===== Given records

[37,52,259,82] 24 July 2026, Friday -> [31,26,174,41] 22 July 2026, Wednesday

==========
===== Given records

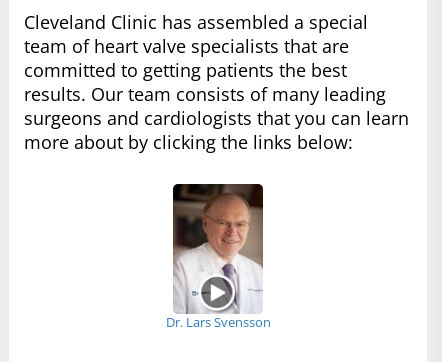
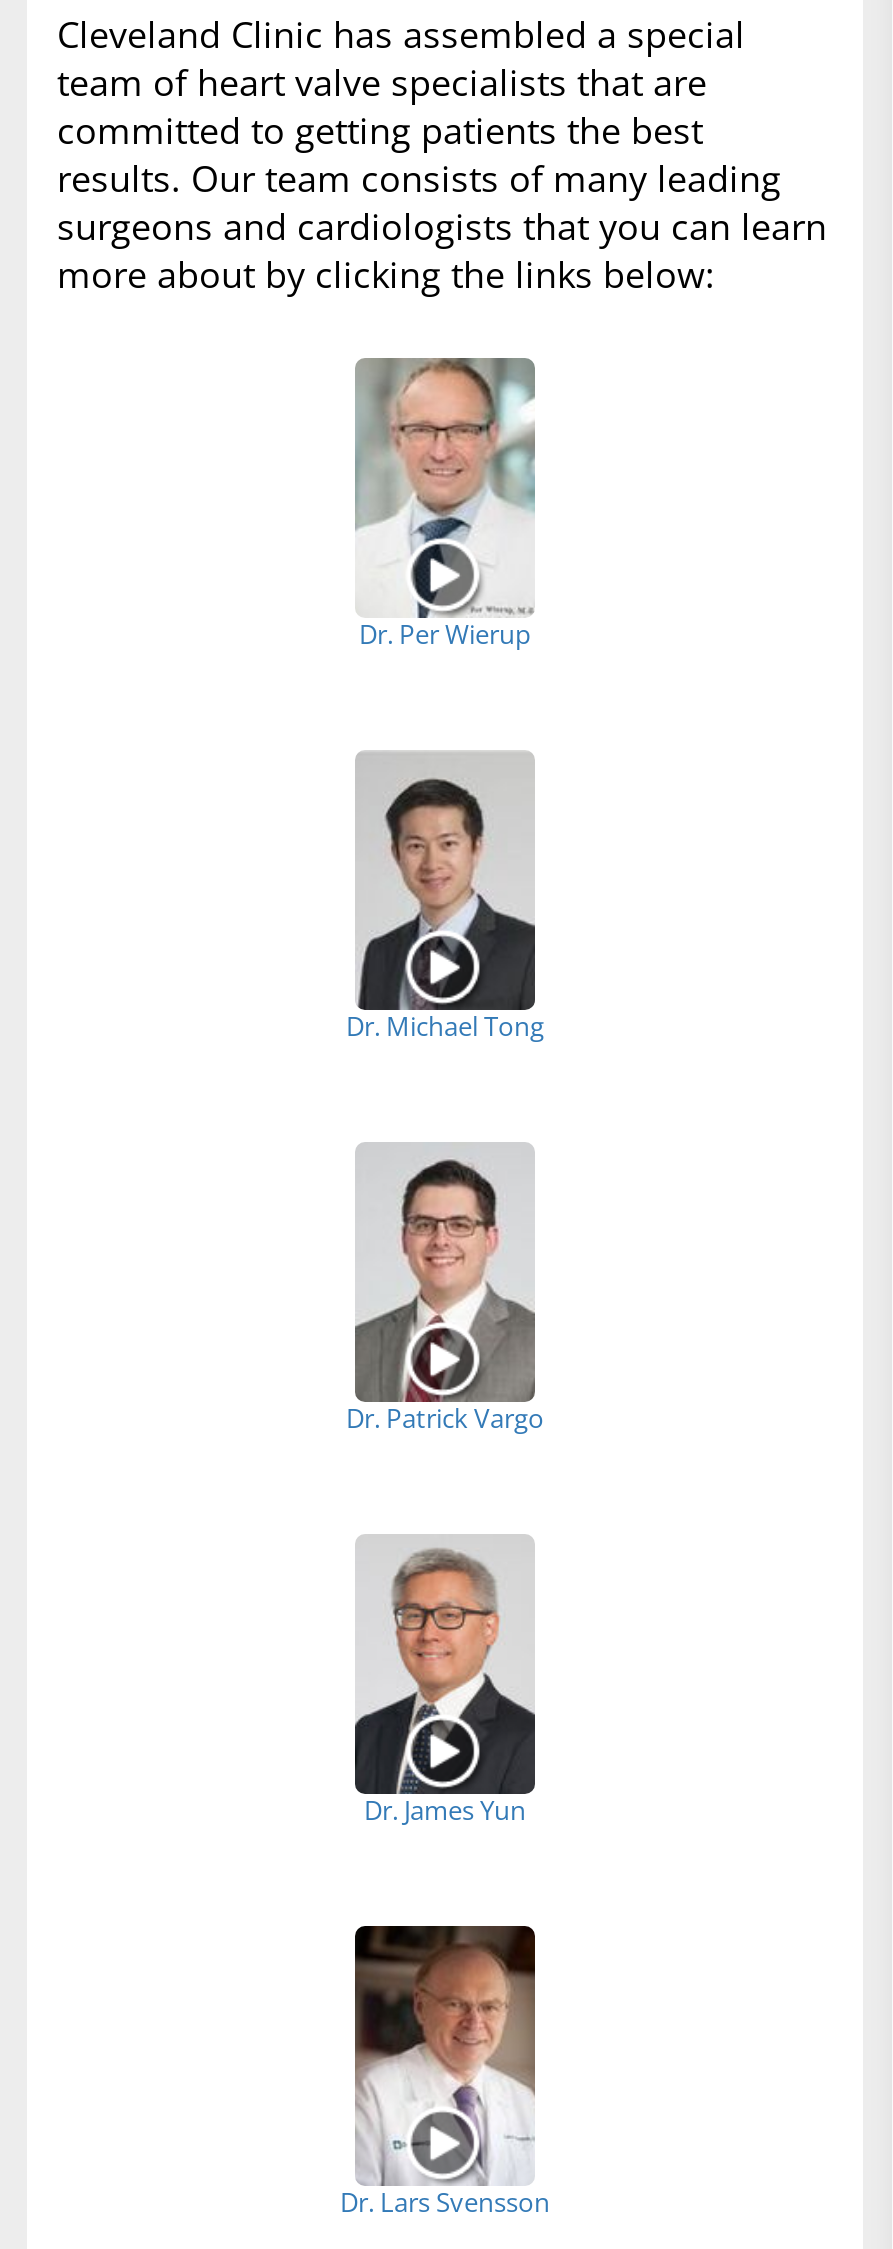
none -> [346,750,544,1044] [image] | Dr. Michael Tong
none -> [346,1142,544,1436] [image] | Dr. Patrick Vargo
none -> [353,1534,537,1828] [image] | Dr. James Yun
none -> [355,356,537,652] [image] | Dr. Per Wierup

==========

**Task brief**
Please output the lines of the listing above that fall in the stretch from the one with "none -> [346,750,544,1044]" through the one with "none -> [355,356,537,652]", exactly and only those.

**Output for this exercise**
none -> [346,750,544,1044] [image] | Dr. Michael Tong
none -> [346,1142,544,1436] [image] | Dr. Patrick Vargo
none -> [353,1534,537,1828] [image] | Dr. James Yun
none -> [355,356,537,652] [image] | Dr. Per Wierup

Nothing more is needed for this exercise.